THE WILD PARTY: The Lost Classic by Joseph Moncure March, drawings by Art Spiegelman (Pantheon: $22; 11 pp.) Every lost thing doesn't warrant being found, and Joseph Moncure March's "lost classic" may belong on the list of things that don't. An epic poem first published in 1928 chronicling a night of debauchery during the Jazz Age, "The Wild Party" is fairly routine pulp fiction, and as such one can only wonder why artist Art Spiegelman--and William Burroughs, who's said to have been influenced by it--found it so compelling.

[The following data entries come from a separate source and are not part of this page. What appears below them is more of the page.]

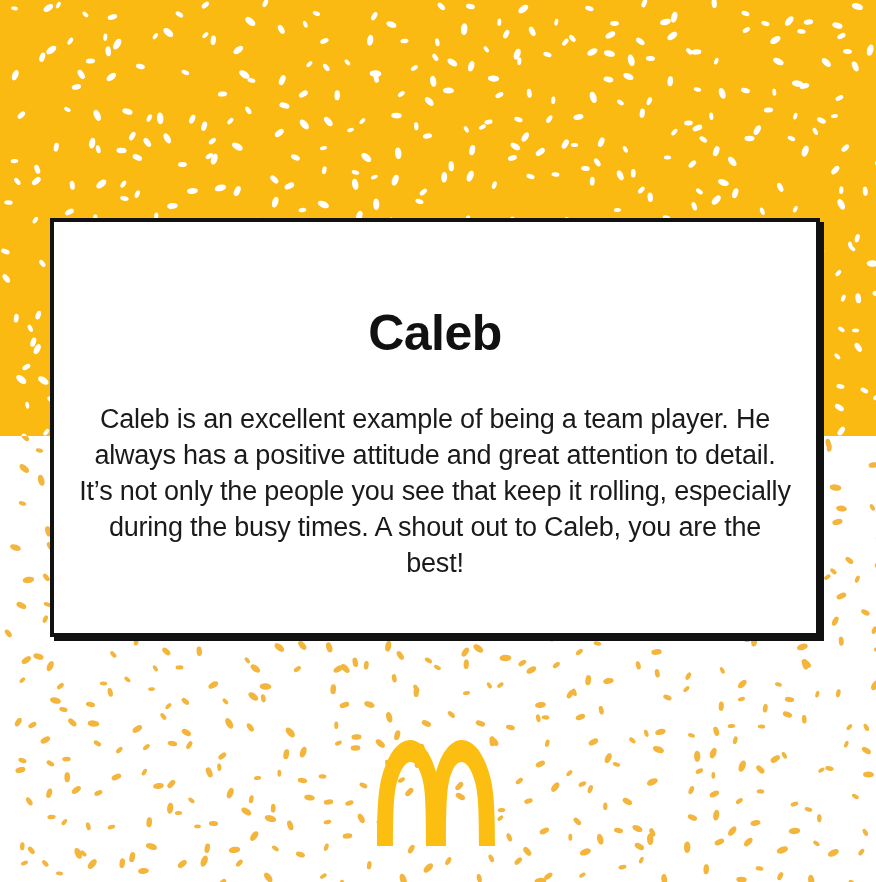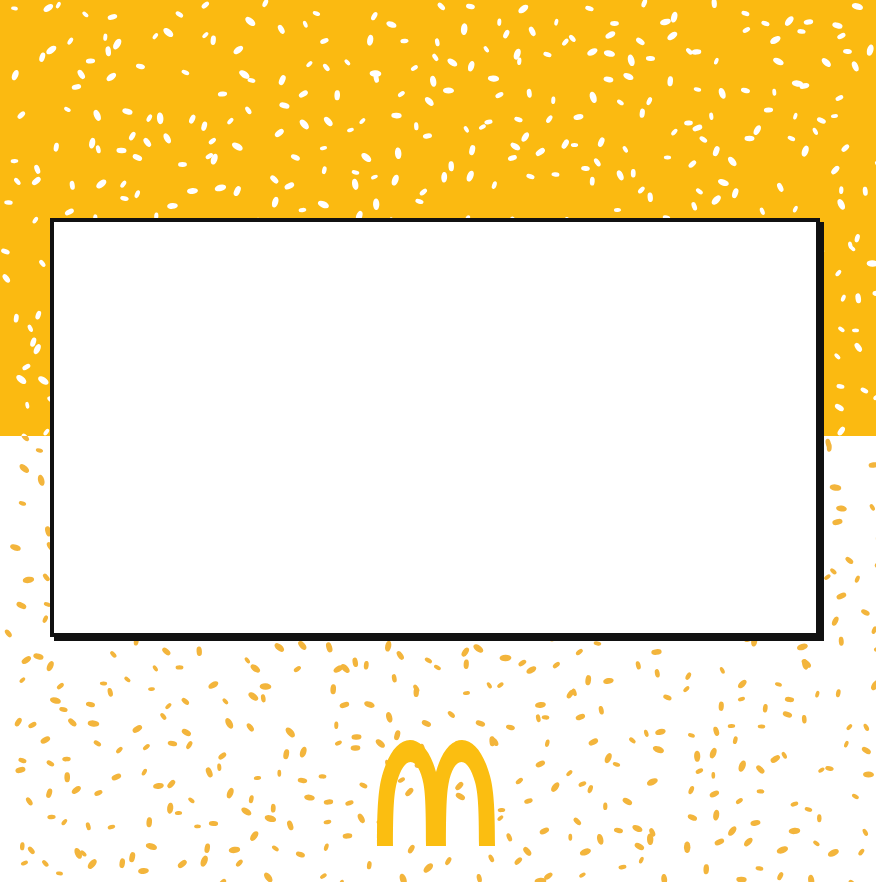--- a/index.html
+++ b/index.html
@@ -1217,20 +1217,22 @@
         <span class="speck" style="left: 736.5px; top: 877.1px; background: rgb(243, 181, 60); transform: rotate(1.5deg) scale(1.14);"></span>
         <span class="speck" style="left: 755px; top: 865.8px; background: rgb(243, 181, 60); transform: rotate(11.5deg) scale(0.86);"></span>
         <span class="speck" style="left: 775.9px; top: 874.2px; background: rgb(243, 181, 60); transform: rotate(116.6deg) scale(0.96);"></span>
         <span class="speck" style="left: 806.7px; top: 878.1px; background: rgb(243, 181, 60); transform: rotate(81.4deg) scale(1.22);"></span>
         <span class="speck" style="left: 848.2px; top: 881.1px; background: rgb(243, 181, 60); transform: rotate(43.8deg) scale(0.96);"></span>
         <span class="speck" style="left: 875.9px; top: 877.4px; background: rgb(243, 181, 60); transform: rotate(121.4deg) scale(1.16);"></span>
       </div>
   </div>
 
   <div id="card" style="background: rgb(255, 255, 255); border-color: rgb(17, 17, 17); box-shadow: rgb(17, 17, 17) 4px 4px 0px 0px;">
+    <h1 id="card-title">Caleb</h1>
+    <p id="card-body">Caleb is an excellent example of being a team player. He always has a positive attitude and great attention to detail. It’s not only the people you see that keep it rolling, especially during the busy times. A shout out to Caleb, you are the best!</p>
   </div>
 
   <div id="logo">
     <svg viewBox="0 0 120 110" xmlns="http://www.w3.org/2000/svg" aria-hidden="true">
       <path fill="#FBBE11" d="
         M 60 34
         C 54 12, 44 2, 34 2
         C 22 2, 12 16, 6 38
         C 2.5 51, 1 68, 1 108
         L 17 108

Structured in rhymed couplets, this hard-boiled tale of the seedy love life of a cheap showgirl was considered highly risque when it was first published. Today, of course, it comes across as quaint if not wholesome, and consequently the book has a certain charm. However, neither the writing by March, a former editor at the New Yorker who died in 1977, nor Spiegelman's drawings, have sufficient juice to hold the reader to the finish line. Long a star of the underground comics world, Spiegelman received a well-deserved 1992 Pulitzer Prize for "MAUS: A Survivor's tale," a brilliant and moving graphic novel about his father's experiences during the Holocaust. A graphic novel, by the way, could be described as a comic book with literary pretensions or a heavily illustrated short story, depending on your point of view. Either way, it's an avant-garde form that's gathered considerable steam in recent years. As one of the founding editors of Raw Magazine, a seminal publication in terms of the graphic novel, Spiegelman's proven himself a master of this medium, however, things never quite click into focus with "The Wild Party."

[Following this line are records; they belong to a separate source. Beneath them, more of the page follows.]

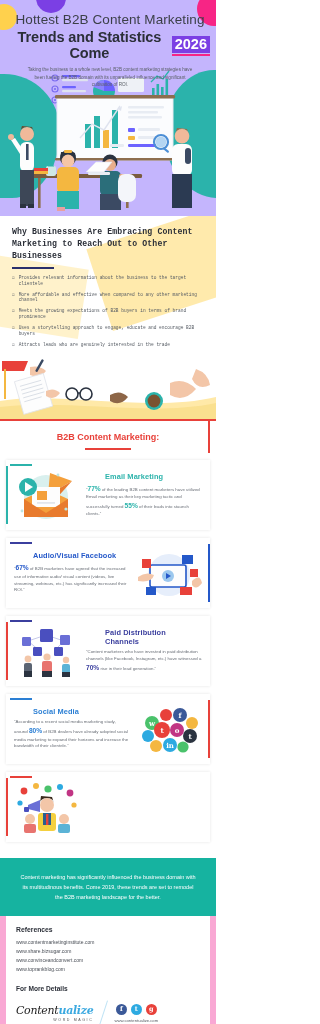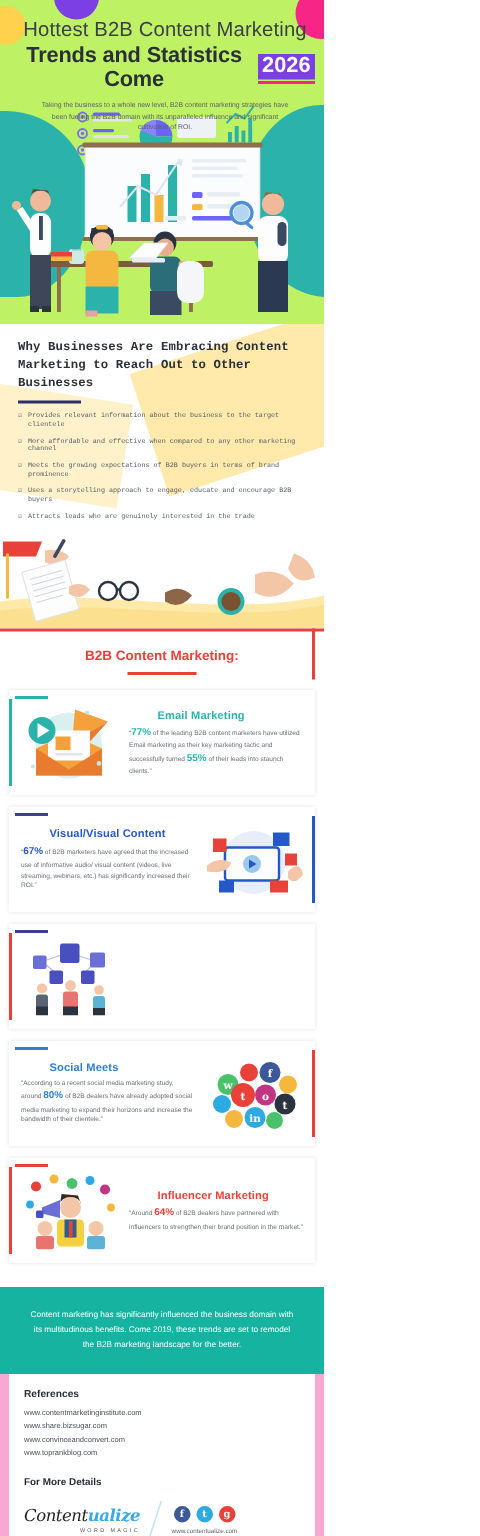--- a/index.html
+++ b/index.html
@@ -6,21 +6,21 @@
   html, body {
     width: 216px;
     background: #ffffff;
     font-family: "Liberation Sans", sans-serif;
   }
   body { width: 216px; overflow-x: hidden; }
 
   .page { position: relative; width: 216px; background: #fff; }
 
   
-  .hero { position: relative; width: 220px; height: 216px; overflow: hidden; background: #bef264; }
+  .hero { position: relative; width: 220px; height: 216px; overflow: hidden; background: #c4b5fd; }
   .deco { position: absolute; border-radius: 50%; }
   .deco-yellow { width: 26px; height: 26px; background: #ffd14d; left: -9px; top: 4px; }
   .deco-purple { width: 30px; height: 30px; background: #7b3fe4; left: 36px; top: -17px; }
   .deco-pink   { width: 34px; height: 34px; background: #f72585; right: -11px; top: -8px; }
   .deco-teal-blob {
     position: absolute; left: -44px; top: 74px; width: 104px; height: 124px;
     background: #2bb3ab; border-radius: 0 70% 60% 0 / 0 60% 70% 0;
   }
   .deco-teal-blob-r {
     position: absolute; right: -40px; top: 70px; width: 96px; height: 128px;
@@ -375,21 +375,21 @@
           <rect x="6" y="12" width="9" height="9" fill="#e8413a"></rect>
           <rect x="46" y="8" width="11" height="9" fill="#2458c9"></rect>
           <rect x="54" y="22" width="8" height="8" fill="#e8413a"></rect>
           <rect x="10" y="40" width="10" height="8" fill="#2458c9"></rect>
           <rect x="44" y="40" width="12" height="8" fill="#e8413a"></rect>
           <path d="M2 30 q8 -6 16 -2 q-2 8 -16 6 z" fill="#f3c6a8"></path>
           <path d="M56 34 q8 -8 10 2 q-6 8 -10 2 z" fill="#f3c6a8"></path>
         </svg>
       </div>
       <div class="txt">
-        <h3 class="c-blue">Visual/Visual Content</h3>
+        <h3 class="c-blue">Audio/Visual Facebook</h3>
         <p><span>“</span><b class="c-blue">67%</b><span> of B2B marketers have agreed that the increased use of informative audio/ visual content (videos, live streaming, webinars, etc.) has significantly increased their ROI.</span><span>”</span></p>
       </div>
     </div>
 
     <div class="card">
       <div class="accent-bar bg-red" style="left:0;"></div>
       <div class="accent-corner bg-indigo" style="left:4px;top:4px;"></div>
       <div class="art">
         <svg viewBox="0 0 66 52" width="66" height="52">
           <g stroke="#b9bce4" stroke-width=".8">
@@ -413,20 +413,24 @@
             <circle cx="33" cy="32" r="3.6" fill="#f3c6a8"></circle>
             <rect x="28" y="36" width="10" height="12" rx="2" fill="#e8746f"></rect>
             <rect x="28" y="46" width="10" height="6" fill="#2b3340"></rect>
           </g>
           <g>
             <circle cx="52" cy="35" r="3.2" fill="#f3c6a8"></circle>
             <rect x="48" y="39" width="8" height="10" rx="2" fill="#5bb3d6"></rect>
             <rect x="48" y="47" width="8" height="5" fill="#2b3340"></rect>
           </g>
         </svg>
+      </div>
+      <div class="txt">
+        <h3 class="c-indigo">Paid Distribution Channels</h3>
+        <p><span>“Content marketers who have invested in paid distribution channels (like Facebook, Instagram, etc.) have witnessed a </span><b class="c-indigo">70%</b><span> rise in their lead generation.”</span></p>
       </div>
     </div>
 
     <div class="card rev">
       <div class="accent-bar bg-red" style="right:0;"></div>
       <div class="accent-corner bg-skyb" style="left:4px;top:4px;"></div>
       <div class="art">
         <svg viewBox="0 0 66 52" width="66" height="52">
           <circle cx="16" cy="20" r="7" fill="#4ac26b"></circle>
           <circle cx="30" cy="12" r="6" fill="#e8413a"></circle>
@@ -443,21 +447,21 @@
             <text x="44" y="15">f</text>
             <text x="26" y="30">t</text>
             <text x="34" y="45">in</text>
             <text x="54" y="36">t</text>
             <text x="41" y="30">o</text>
             <text x="16" y="23">w</text>
           </g>
         </svg>
       </div>
       <div class="txt">
-        <h3 class="c-skyb">Social Meets</h3>
+        <h3 class="c-skyb">Social Media</h3>
         <p><span>“According to a recent social media marketing study, around </span><b class="c-skyb">80%</b><span> of B2B dealers have already adopted social media marketing to expand their horizons and increase the bandwidth of their clientele.”</span></p>
       </div>
     </div>
 
     <div class="card">
       <div class="accent-bar bg-red" style="left:0;"></div>
       <div class="accent-corner bg-red" style="left:4px;top:4px;"></div>
       <div class="art">
         <svg viewBox="0 0 66 52" width="66" height="52">
           <circle cx="10" cy="10" r="3.4" fill="#e8413a"></circle>
@@ -475,24 +479,20 @@
           <rect x="32" y="33" width="2.4" height="11" fill="#e8413a"></rect>
 
           <path d="M14 24 l12 -5 l0 12 l-12 -3 z" fill="#6a6fd6"></path>
           <rect x="10" y="26" width="5" height="5" rx="1" fill="#4a4fbf"></rect>
 
           <circle cx="16" cy="38" r="5" fill="#f3c6a8"></circle>
           <rect x="10" y="43" width="12" height="9" rx="2" fill="#e8746f"></rect>
           <circle cx="50" cy="38" r="5" fill="#f3c6a8"></circle>
           <rect x="44" y="43" width="12" height="9" rx="2" fill="#5bb3d6"></rect>
         </svg>
-      </div>
-      <div class="txt">
-        <h3 class="c-red">Influencer Marketing</h3>
-        <p><span>“Around </span><b class="c-red">64%</b><span> of B2B dealers have partnered with influencers to strengthen their brand position in the market.”</span></p>
       </div>
     </div>
   </div>
 
   <div class="concl">
     <p>Content marketing has significantly influenced the business domain with its multitudinous benefits. Come 2019, these trends are set to remodel the B2B marketing landscape for the better.</p>
   </div>
 
   <div class="refs-outer">
     <div class="refs">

Spiegelman's strategy in illustrating the book is an interesting one, but it doesn't work. In a recent interview he commented that rather than contributing several knockout full-page illustrations, he wanted to "support" the text with more discreet drawings that appear on every page--the thinking here being that those knockout full-pagers rob the text of what's best in it. That's a valid point but unfortunately, the support system of drawings he's devised just aren't evocative enough. Simple black-and-white drawings scattered throughout the book (which was designed by Spiegelman), the images have the flat, matter-of-fact look of wood-cuts and chart the unfolding story in a highly literal fashion. Nothing is asked of the reader in terms of filling in the blank that exists between picture and word, and that may be precisely why this book is so uninvolving. Spiegelman has commented that it took him 13 years to arrive at the correct emotional tone for "MAUS"; there's almost no emotional tone to "The Wild Party" and the book leaves one puzzled as to exactly how we're supposed to feel about these characters. In March's text they come across as neither heroes or villians, but as cardboard cutouts in a literary exercise; Spiegelman's drawings fail to breath any more life than that into them.